Start of Block

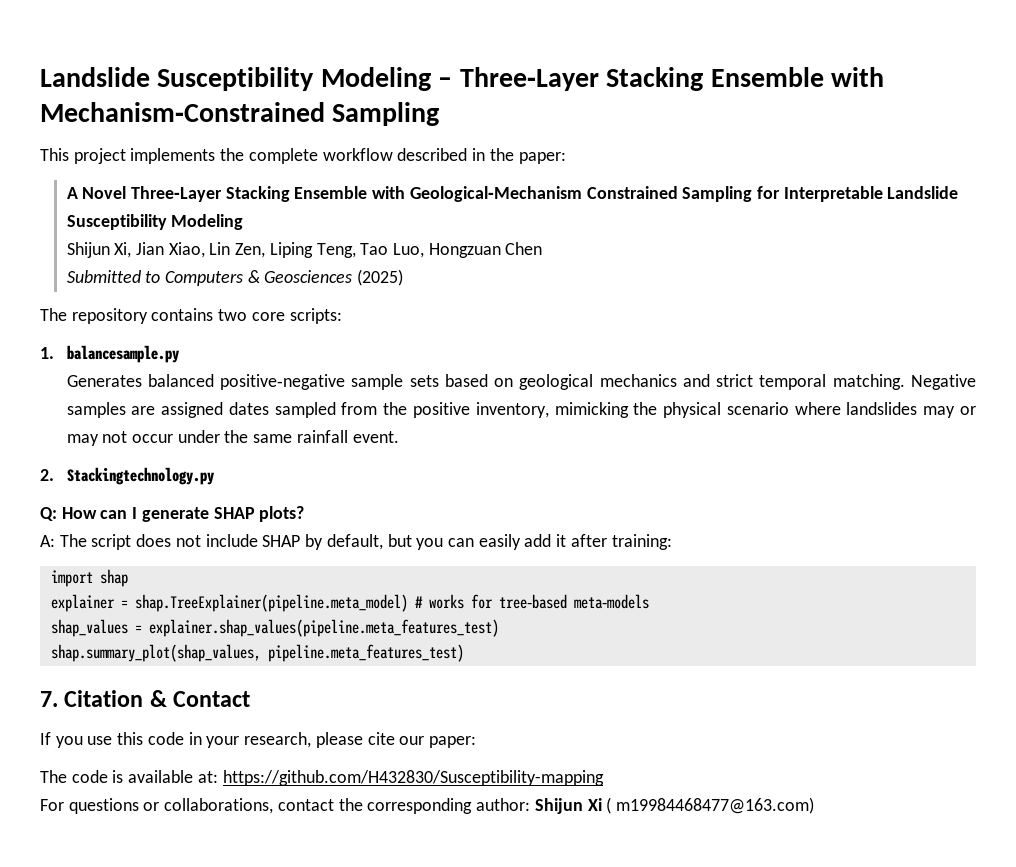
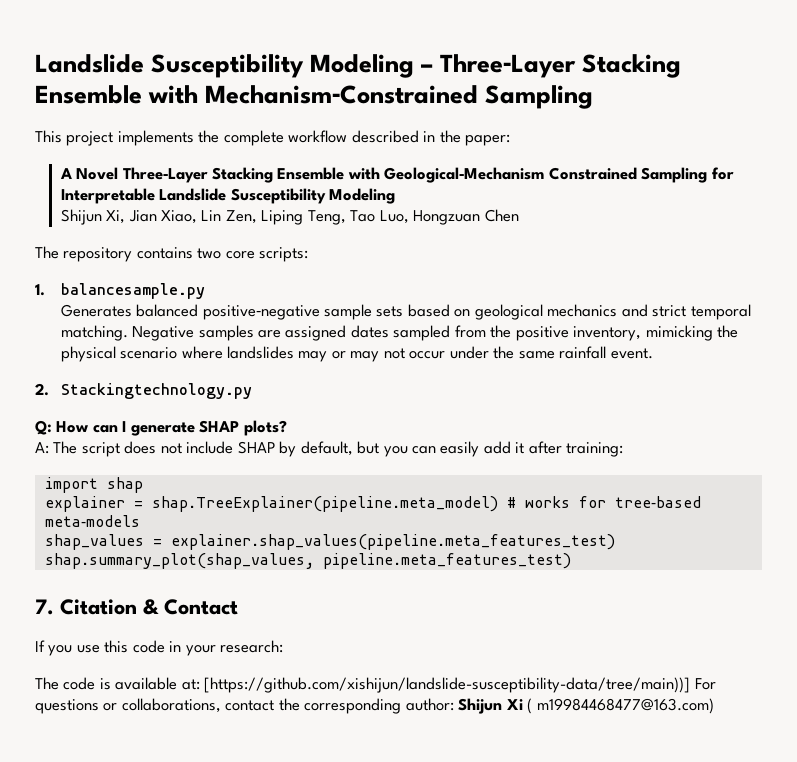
- Submitted to Computers & Geosciences (2025)
- If you use this code in your research, please cite our paper:
+ If you use this code in your research:
- The code is available at: https://github.com/H432830/Susceptibility-mapping
- For questions or collaborations, contact the corresponding author: Shijun Xi ( m19984468477@163.com)
+ The code is available at: [https://github.com/xishijun/landslide-susceptibility-data/tree/main))] For questions or collaborations, contact the corresponding author: Shijun Xi ( m19984468477@163.com)

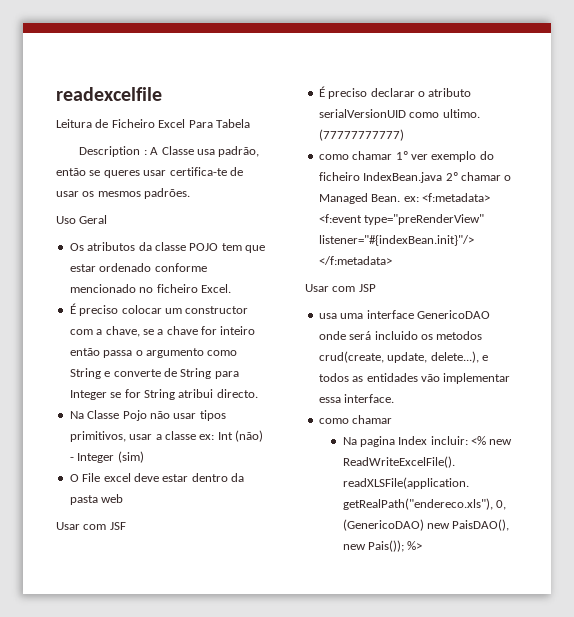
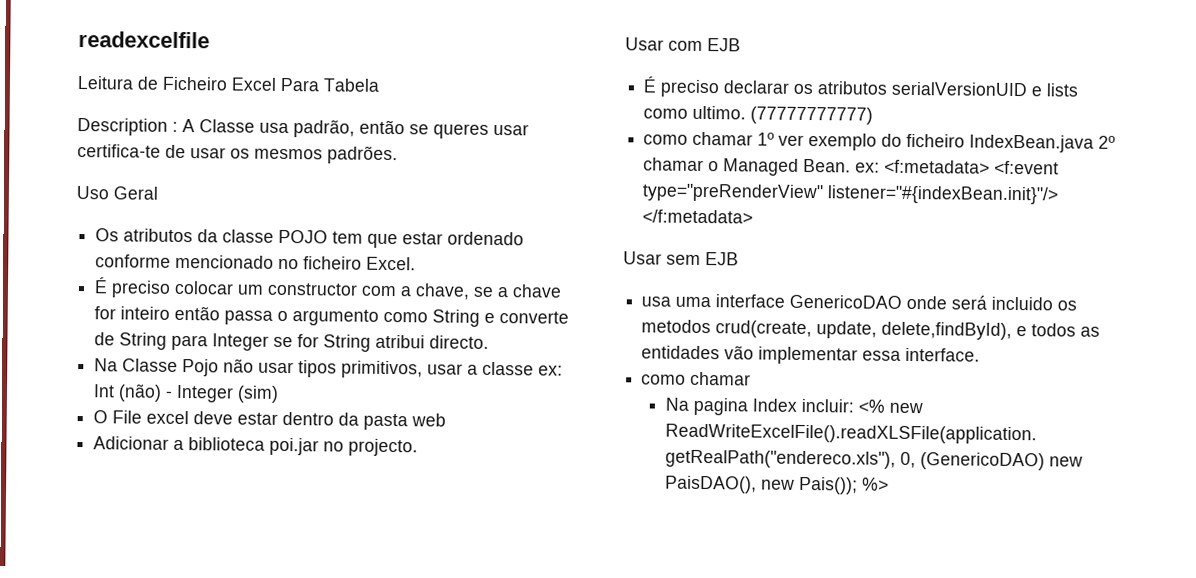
- Usar com JSF
+ Adicionar a biblioteca poi.jar no projecto.
+ Usar com EJB
- É preciso declarar o atributo serialVersionUID como ultimo.
+ É preciso declarar os atributos serialVersionUID e lists como ultimo.
- Usar com JSP
+ Usar sem EJB
- usa uma interface GenericoDAO onde será incluido os metodos crud(create, update, delete...), e todos as entidades vão implementar essa interface.
+ usa uma interface GenericoDAO onde será incluido os metodos crud(create, update, delete,findById), e todos as entidades vão implementar essa interface.

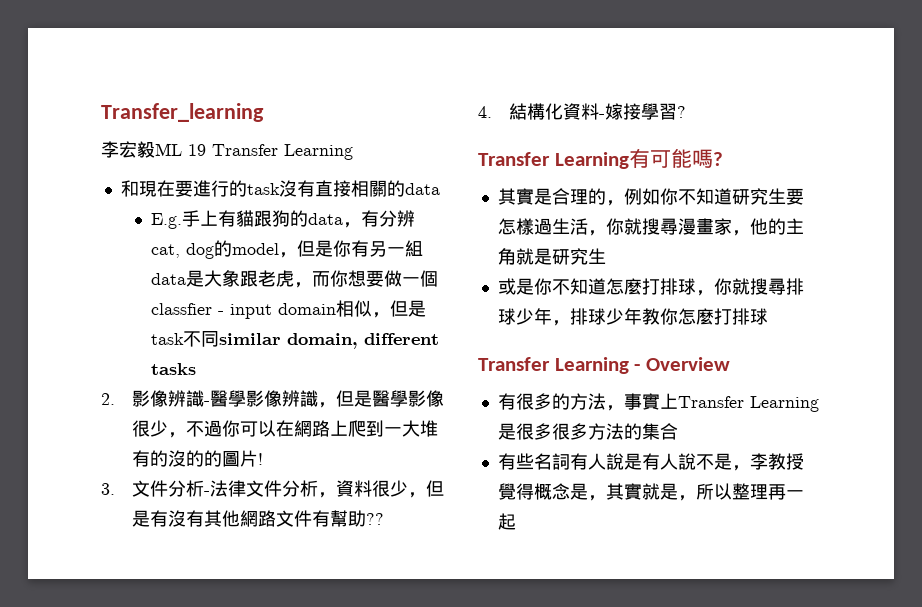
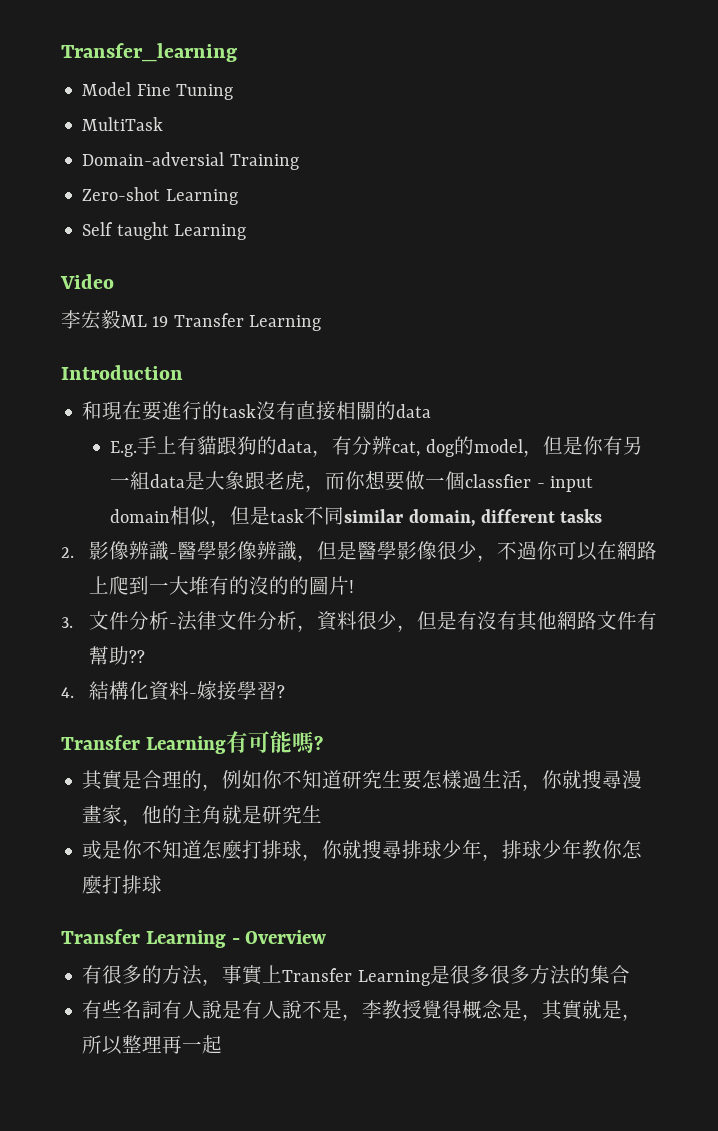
+ Model Fine Tuning
+ MultiTask
+ Domain-adversial Training
+ Zero-shot Learning
+ Self taught Learning
+ Video
+ Introduction

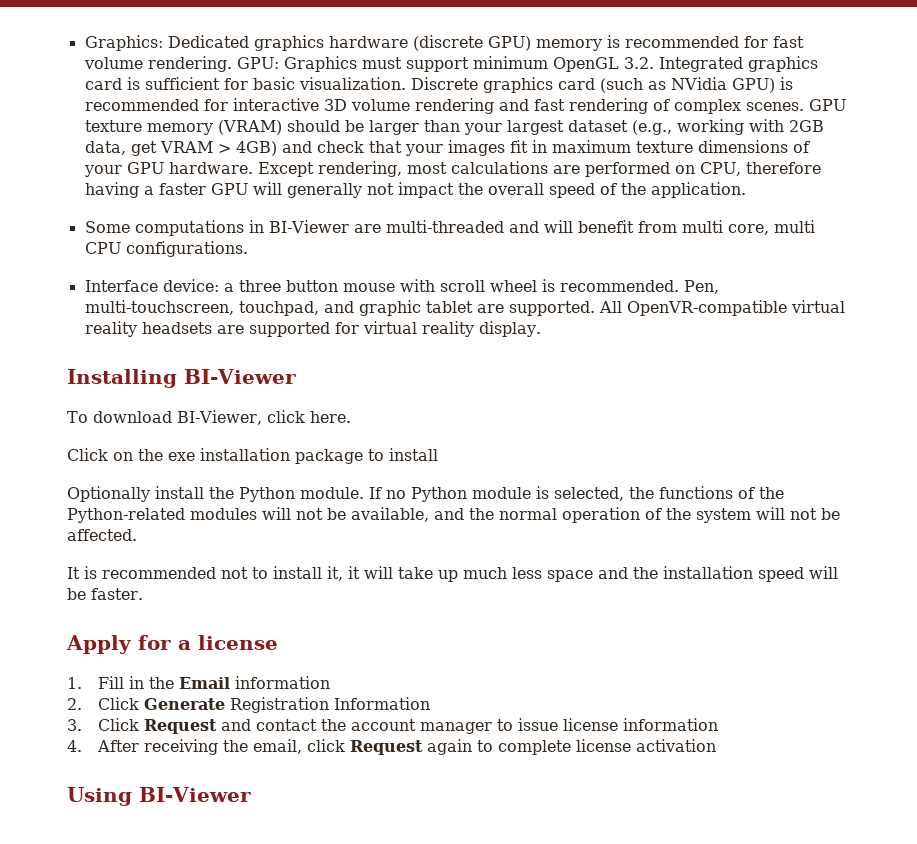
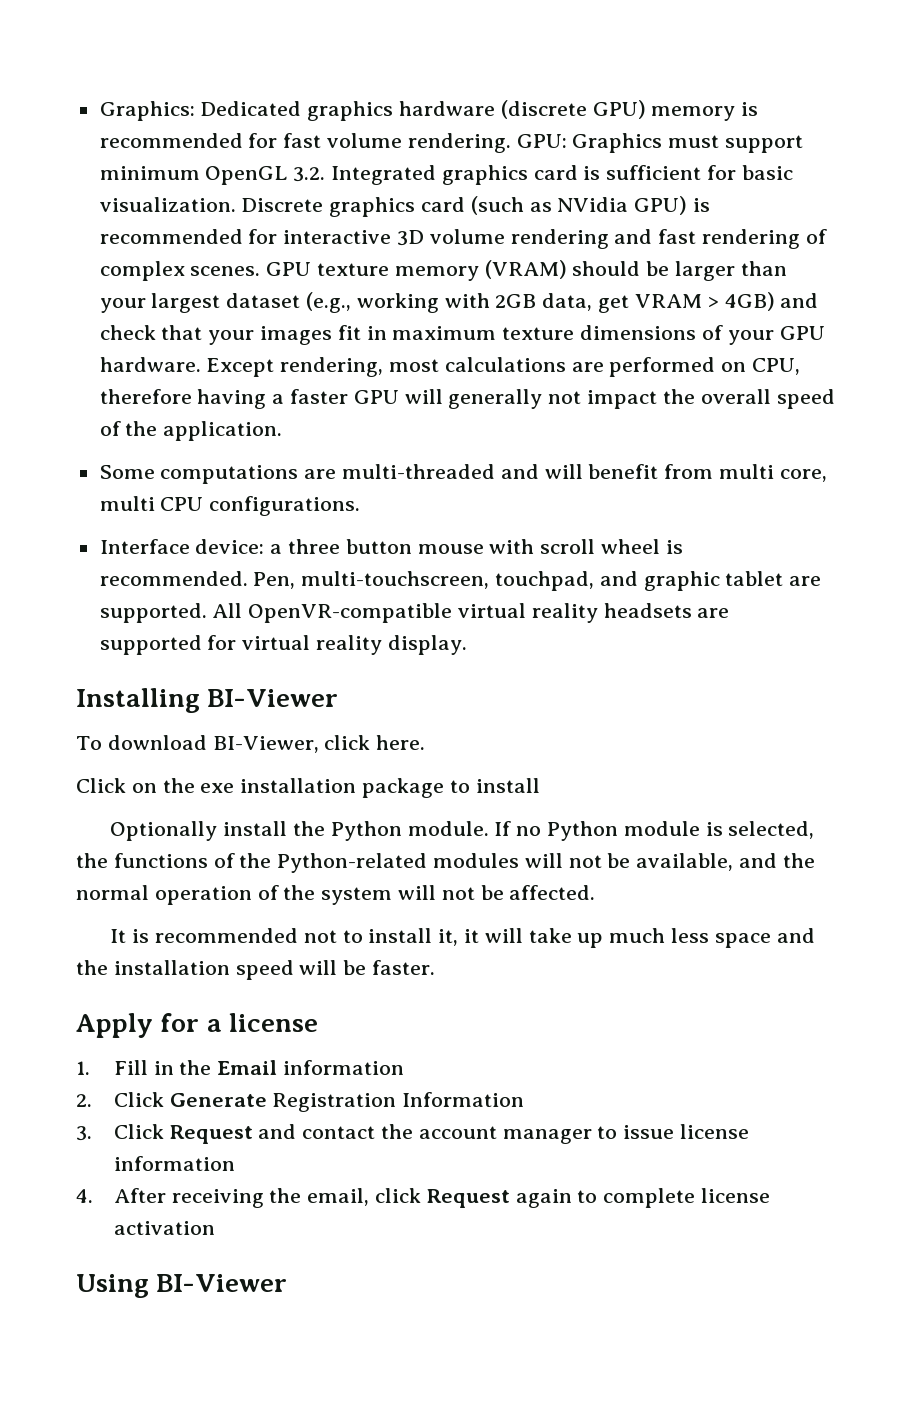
- Some computations in BI-Viewer are multi-threaded and will benefit from multi core, multi CPU configurations.
+ Some computations are multi-threaded and will benefit from multi core, multi CPU configurations.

End of Block

__YOUR OBJECTIVE__:
The images in the entries above should be left out; please reproduce exactly the lines from the first through the one containing "- Some computations".

__REPLY__:
- Submitted to Computers & Geosciences (2025)
- If you use this code in your research, please cite our paper:
+ If you use this code in your research:
- The code is available at: https://github.com/H432830/Susceptibility-mapping
- For questions or collaborations, contact the corresponding author: Shijun Xi ( m19984468477@163.com)
+ The code is available at: [https://github.com/xishijun/landslide-susceptibility-data/tree/main))] For questions or collaborations, contact the corresponding author: Shijun Xi ( m19984468477@163.com)

- Usar com JSF
+ Adicionar a biblioteca poi.jar no projecto.
+ Usar com EJB
- É preciso declarar o atributo serialVersionUID como ultimo.
+ É preciso declarar os atributos serialVersionUID e lists como ultimo.
- Usar com JSP
+ Usar sem EJB
- usa uma interface GenericoDAO onde será incluido os metodos crud(create, update, delete...), e todos as entidades vão implementar essa interface.
+ usa uma interface GenericoDAO onde será incluido os metodos crud(create, update, delete,findById), e todos as entidades vão implementar essa interface.

+ Model Fine Tuning
+ MultiTask
+ Domain-adversial Training
+ Zero-shot Learning
+ Self taught Learning
+ Video
+ Introduction

- Some computations in BI-Viewer are multi-threaded and will benefit from multi core, multi CPU configurations.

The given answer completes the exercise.